Last week we brought you news that Honda is introducing a cheaper trim level for its Insight, one of the brand's two "hybrid only" nameplates. As we noted in that article, the lower price of entry doesn't help that fact that the vehicle is still far inferior to the more expensive Toyota Prius in a number of categories (size, performance, fuel economy, available features, etc).

A new article over at Automotive News sheds some light into just how poorly Honda's hybrids models are doing in comparison to the competition and the company's own forecasts. Take for example the sporty-ish CR-Z hybrid which was introduced earlier this year. Honda set a sales forecast of 15,000 units per year for the vehicle. However, through the first five months of the model's availability, Honda only managed to shove 4,373 CR-Zs off dealer lots -- another 3,000 cars are in inventory.

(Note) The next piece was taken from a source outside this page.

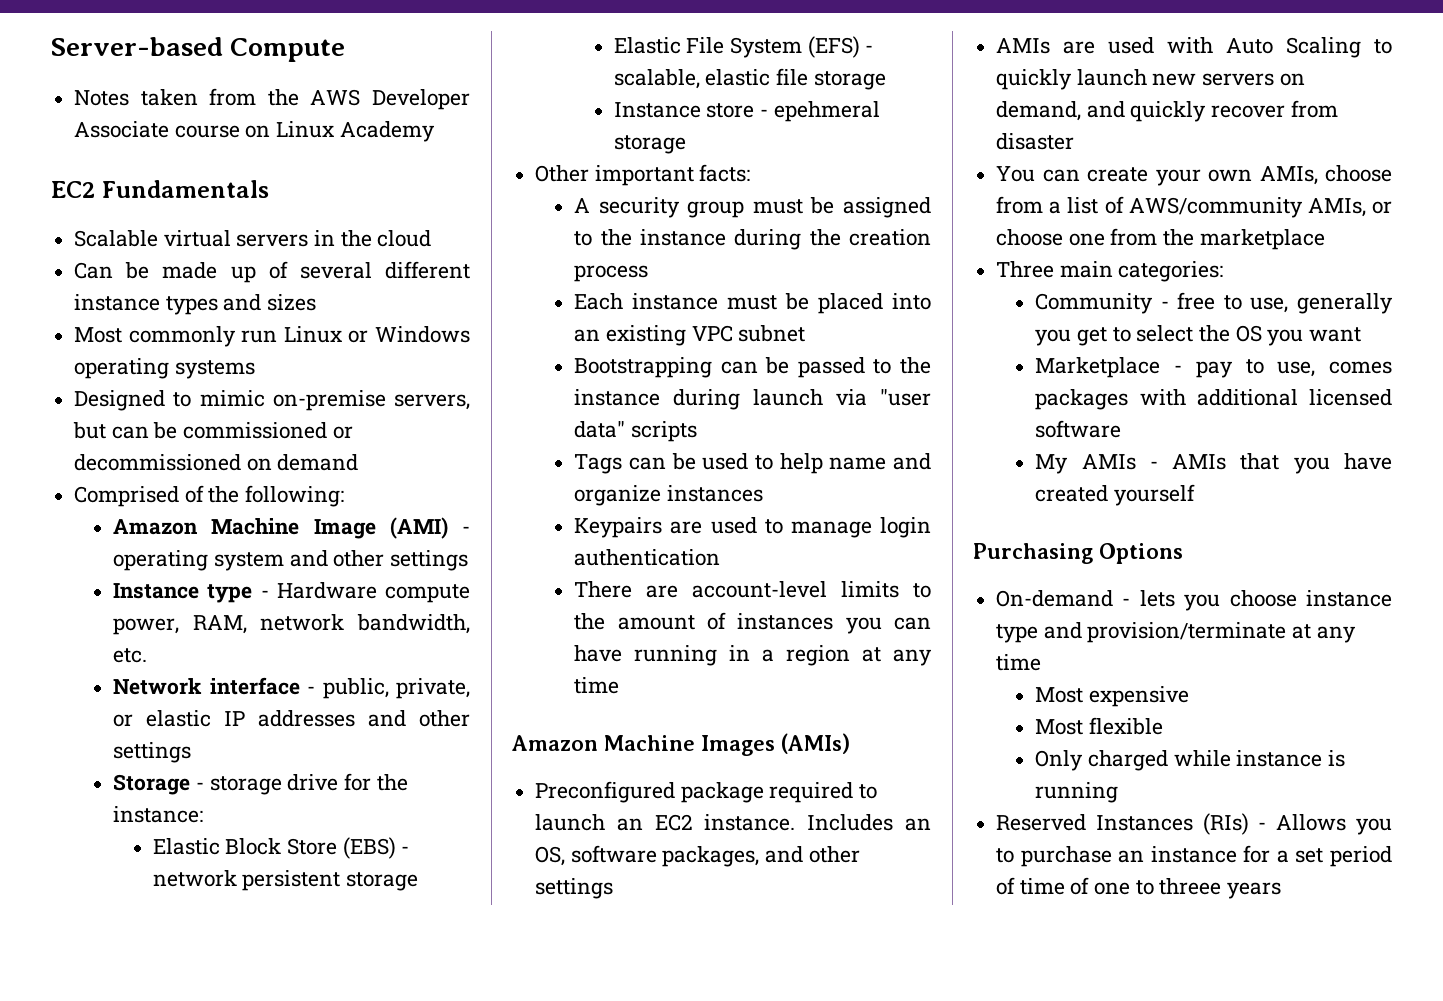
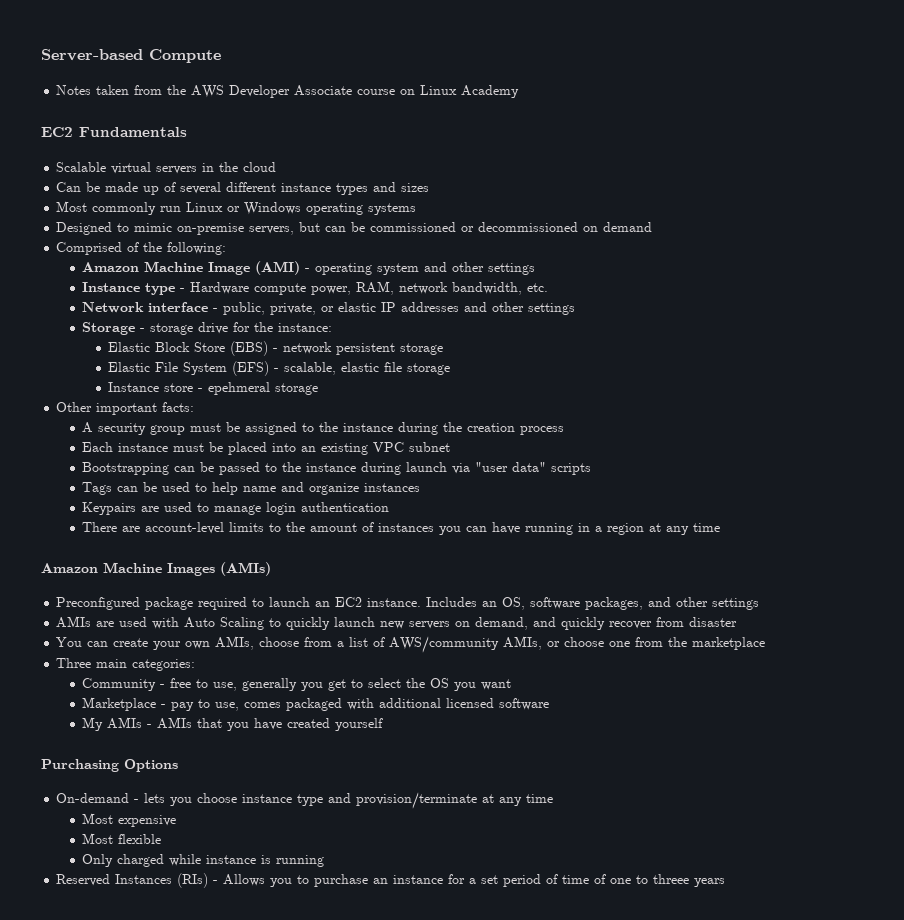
- Marketplace - pay to use, comes packages with additional licensed software
+ Marketplace - pay to use, comes packaged with additional licensed software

The CR-Z starts at $19,200 and gets 35 mpg in the city and 39 mpg on the highway (the numbers fall to 31/37 if you opt for a 6-speed manual instead of the CVT). For comparison, the much loved (not to mention better performing and better handling) Mini Cooper manages 29/37 without the need for a hybrid powertrain and has a starting price of $19,400.

Perhaps even more disappointing is the aforementioned Insight. According to Automotive News, Honda forecast sales of 60,000 to 80,000 units per year for the 5-seat hybrid. Instead, Honda has only managed to sell 19,325 Insights through November. For comparison, Toyota sold 125,289 units of its more expensive and more fuel efficient Prius for the same time period.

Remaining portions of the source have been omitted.